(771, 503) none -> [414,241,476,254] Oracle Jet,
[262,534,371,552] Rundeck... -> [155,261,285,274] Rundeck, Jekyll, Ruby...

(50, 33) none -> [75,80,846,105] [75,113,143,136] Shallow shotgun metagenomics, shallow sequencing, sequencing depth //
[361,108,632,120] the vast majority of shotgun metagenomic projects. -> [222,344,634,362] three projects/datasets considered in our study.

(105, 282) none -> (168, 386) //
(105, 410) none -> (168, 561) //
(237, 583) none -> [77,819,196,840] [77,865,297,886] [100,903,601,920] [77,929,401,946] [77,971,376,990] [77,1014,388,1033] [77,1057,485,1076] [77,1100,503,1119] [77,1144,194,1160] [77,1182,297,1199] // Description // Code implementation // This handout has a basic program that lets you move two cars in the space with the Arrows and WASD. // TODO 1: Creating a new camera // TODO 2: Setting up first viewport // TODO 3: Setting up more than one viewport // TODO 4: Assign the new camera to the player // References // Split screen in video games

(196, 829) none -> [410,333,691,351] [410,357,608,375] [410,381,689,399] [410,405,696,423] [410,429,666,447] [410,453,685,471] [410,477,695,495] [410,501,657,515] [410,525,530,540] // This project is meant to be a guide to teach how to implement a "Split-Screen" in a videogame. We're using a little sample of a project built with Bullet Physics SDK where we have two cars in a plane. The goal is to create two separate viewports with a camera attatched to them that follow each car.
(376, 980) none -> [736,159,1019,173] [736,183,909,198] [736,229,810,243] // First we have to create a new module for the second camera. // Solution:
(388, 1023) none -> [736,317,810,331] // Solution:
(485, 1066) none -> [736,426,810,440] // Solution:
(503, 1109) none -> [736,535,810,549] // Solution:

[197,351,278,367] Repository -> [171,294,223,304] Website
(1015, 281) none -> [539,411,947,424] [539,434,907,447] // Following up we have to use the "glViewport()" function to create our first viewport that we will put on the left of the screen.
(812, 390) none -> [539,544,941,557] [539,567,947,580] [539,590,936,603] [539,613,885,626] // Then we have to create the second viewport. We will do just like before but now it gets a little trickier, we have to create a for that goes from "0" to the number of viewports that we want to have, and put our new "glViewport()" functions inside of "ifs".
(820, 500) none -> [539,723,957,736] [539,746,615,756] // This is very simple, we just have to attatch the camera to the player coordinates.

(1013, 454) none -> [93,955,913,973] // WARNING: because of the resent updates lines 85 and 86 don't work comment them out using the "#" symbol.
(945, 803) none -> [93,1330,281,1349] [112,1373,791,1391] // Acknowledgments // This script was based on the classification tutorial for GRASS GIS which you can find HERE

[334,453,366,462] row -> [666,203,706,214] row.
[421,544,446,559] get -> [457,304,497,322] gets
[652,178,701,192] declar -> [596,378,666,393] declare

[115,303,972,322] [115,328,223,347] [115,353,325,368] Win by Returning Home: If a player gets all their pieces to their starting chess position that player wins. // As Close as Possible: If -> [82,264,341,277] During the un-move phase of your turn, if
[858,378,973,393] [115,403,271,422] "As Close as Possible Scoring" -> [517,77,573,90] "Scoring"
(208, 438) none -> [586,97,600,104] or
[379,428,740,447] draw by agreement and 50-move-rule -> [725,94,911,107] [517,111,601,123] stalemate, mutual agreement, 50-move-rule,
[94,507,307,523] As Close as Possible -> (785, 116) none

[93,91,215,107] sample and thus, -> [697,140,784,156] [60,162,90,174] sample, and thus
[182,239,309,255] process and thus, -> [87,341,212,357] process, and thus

Requirement: Return a word-for-word copy of the lines above from the one holding "[262,534,371,552] Rundeck... ->" through the one holding "(105, 410) none -> (168, 561) //", with both of them included and nothing besides.

Written solution:
[262,534,371,552] Rundeck... -> [155,261,285,274] Rundeck, Jekyll, Ruby...

(50, 33) none -> [75,80,846,105] [75,113,143,136] Shallow shotgun metagenomics, shallow sequencing, sequencing depth //
[361,108,632,120] the vast majority of shotgun metagenomic projects. -> [222,344,634,362] three projects/datasets considered in our study.

(105, 282) none -> (168, 386) //
(105, 410) none -> (168, 561) //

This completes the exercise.